▶ [TASK TO CARRY OUT]:
Look through the material below and copy exactly the lines from the line with "font-style: italic ->" to the line with "text: CreateUser ->", those two lines included.
::: SOURCE MATERIAL :::
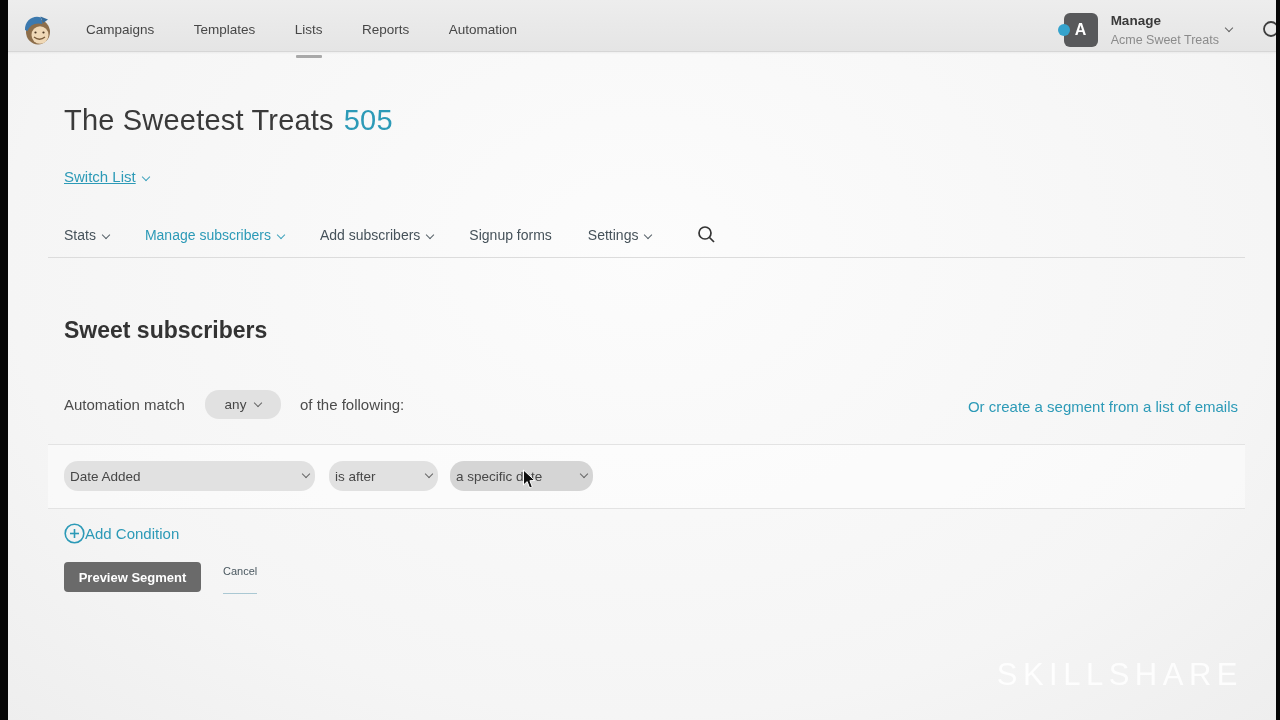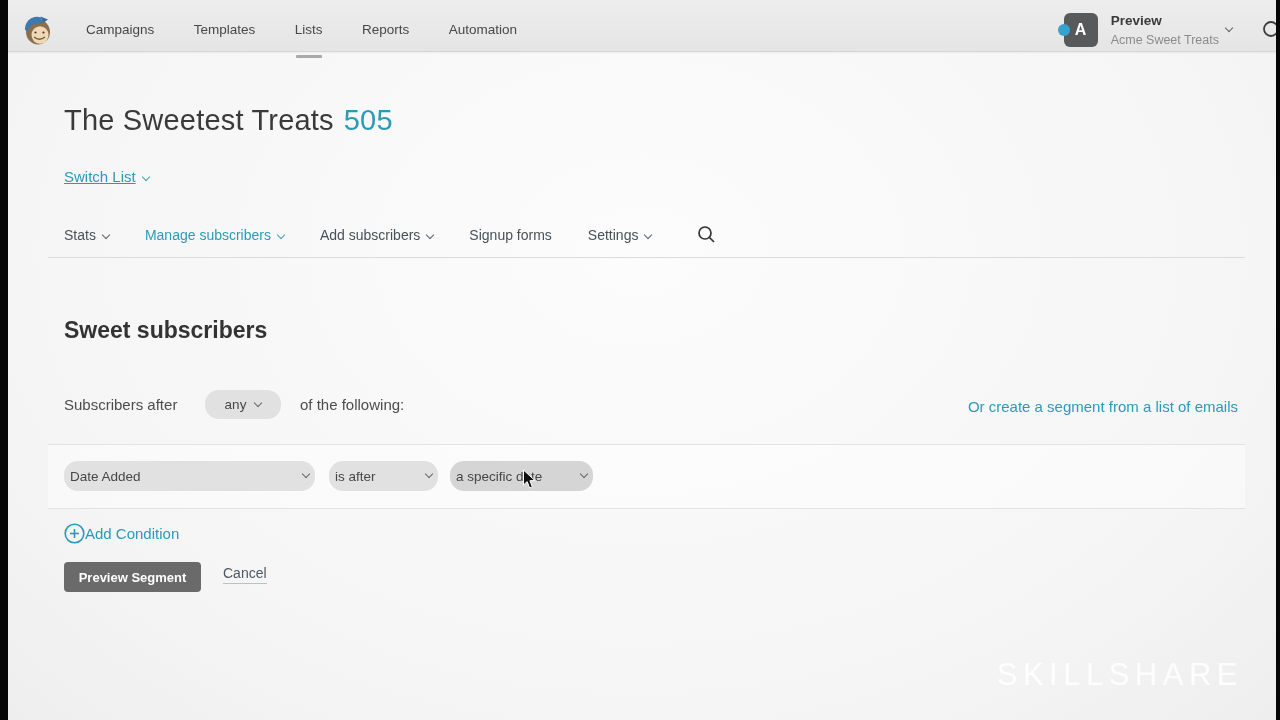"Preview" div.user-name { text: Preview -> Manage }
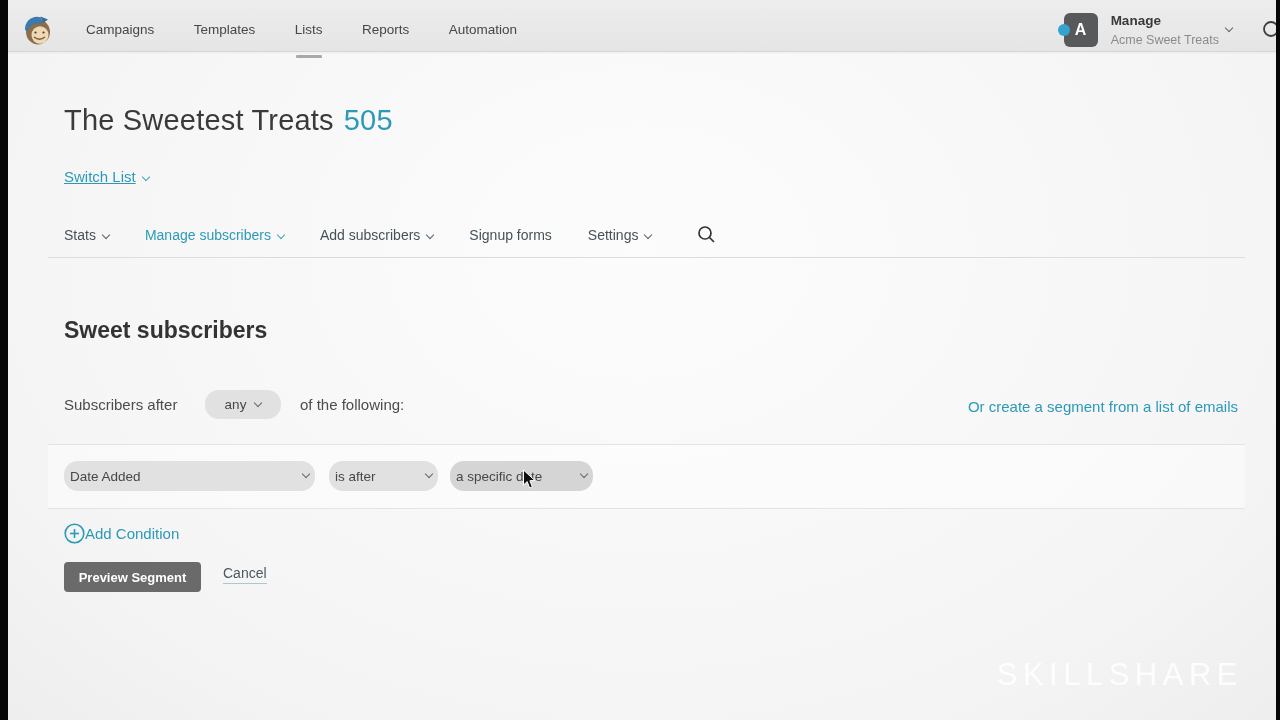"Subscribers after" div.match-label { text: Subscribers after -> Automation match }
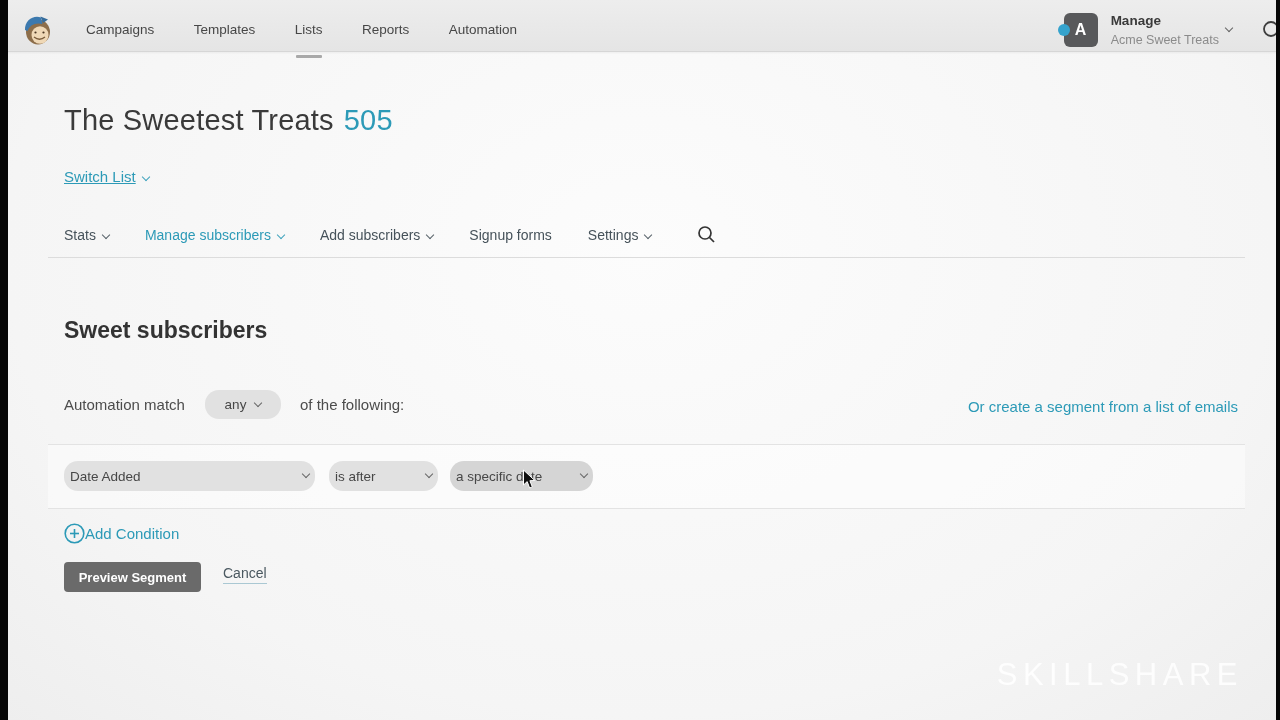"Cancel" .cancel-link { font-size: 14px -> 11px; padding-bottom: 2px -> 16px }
:::
::: SOURCE MATERIAL :::
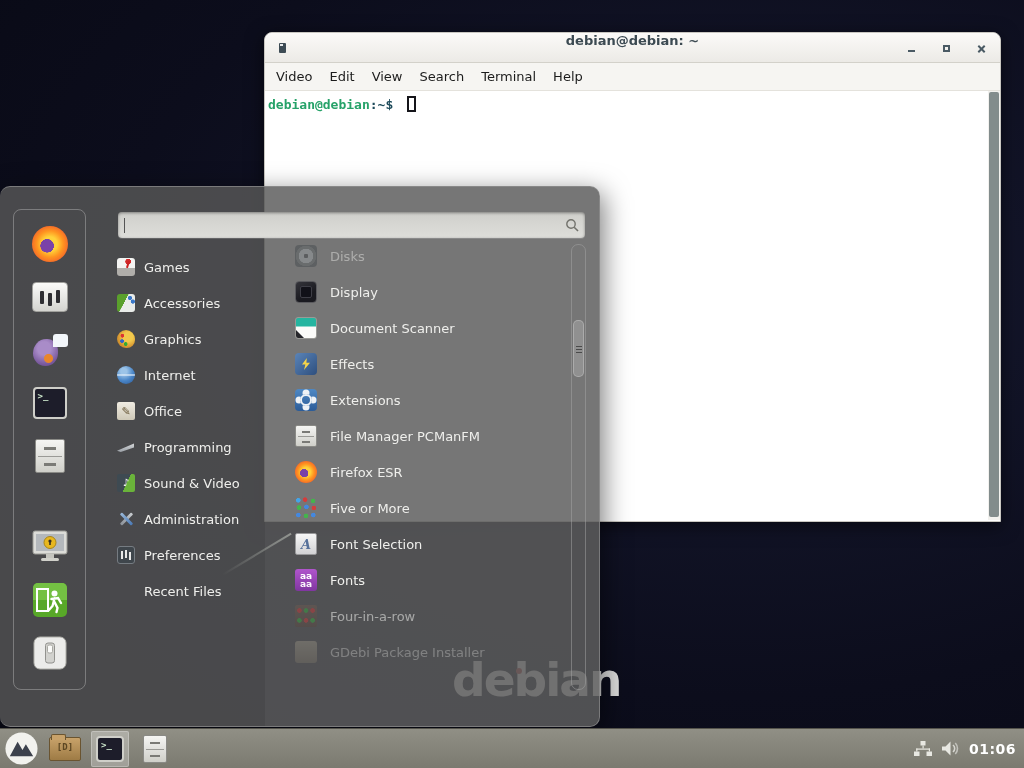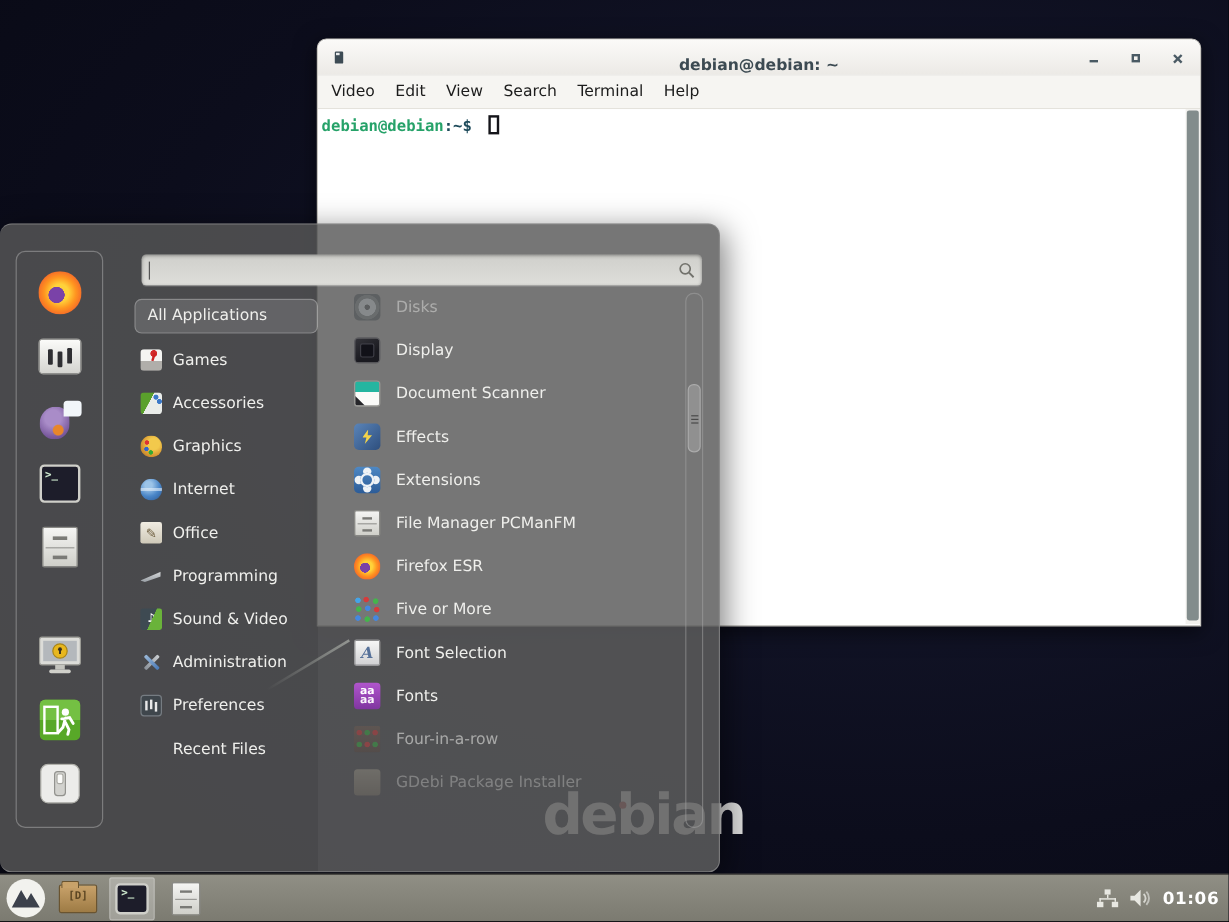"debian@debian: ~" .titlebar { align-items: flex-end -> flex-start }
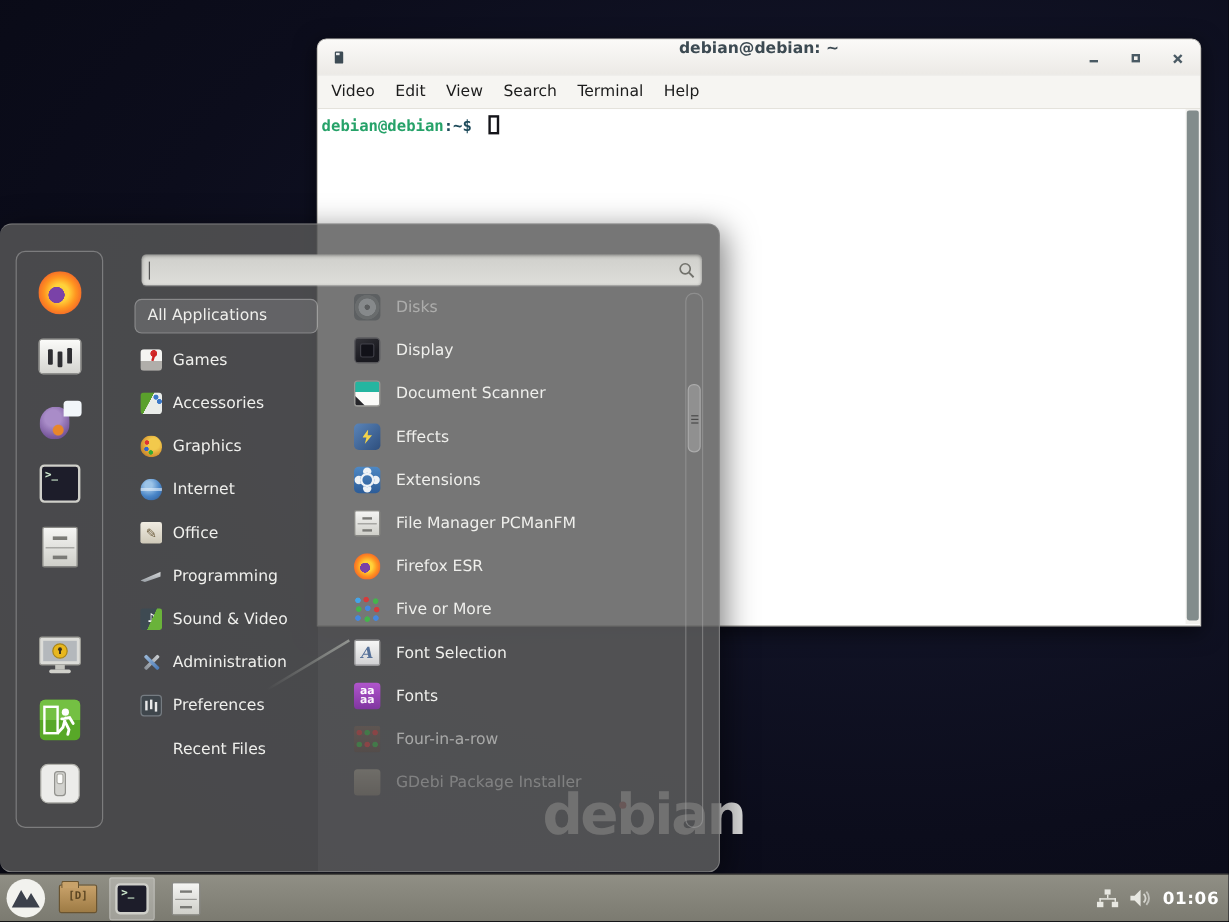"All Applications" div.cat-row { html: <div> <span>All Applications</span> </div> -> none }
:::
::: SOURCE MATERIAL :::
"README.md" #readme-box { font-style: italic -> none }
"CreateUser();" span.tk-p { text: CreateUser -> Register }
:::
▶ [SOLUTION TO THIS TASK]:
"README.md" #readme-box { font-style: italic -> none }
"CreateUser();" span.tk-p { text: CreateUser -> Register }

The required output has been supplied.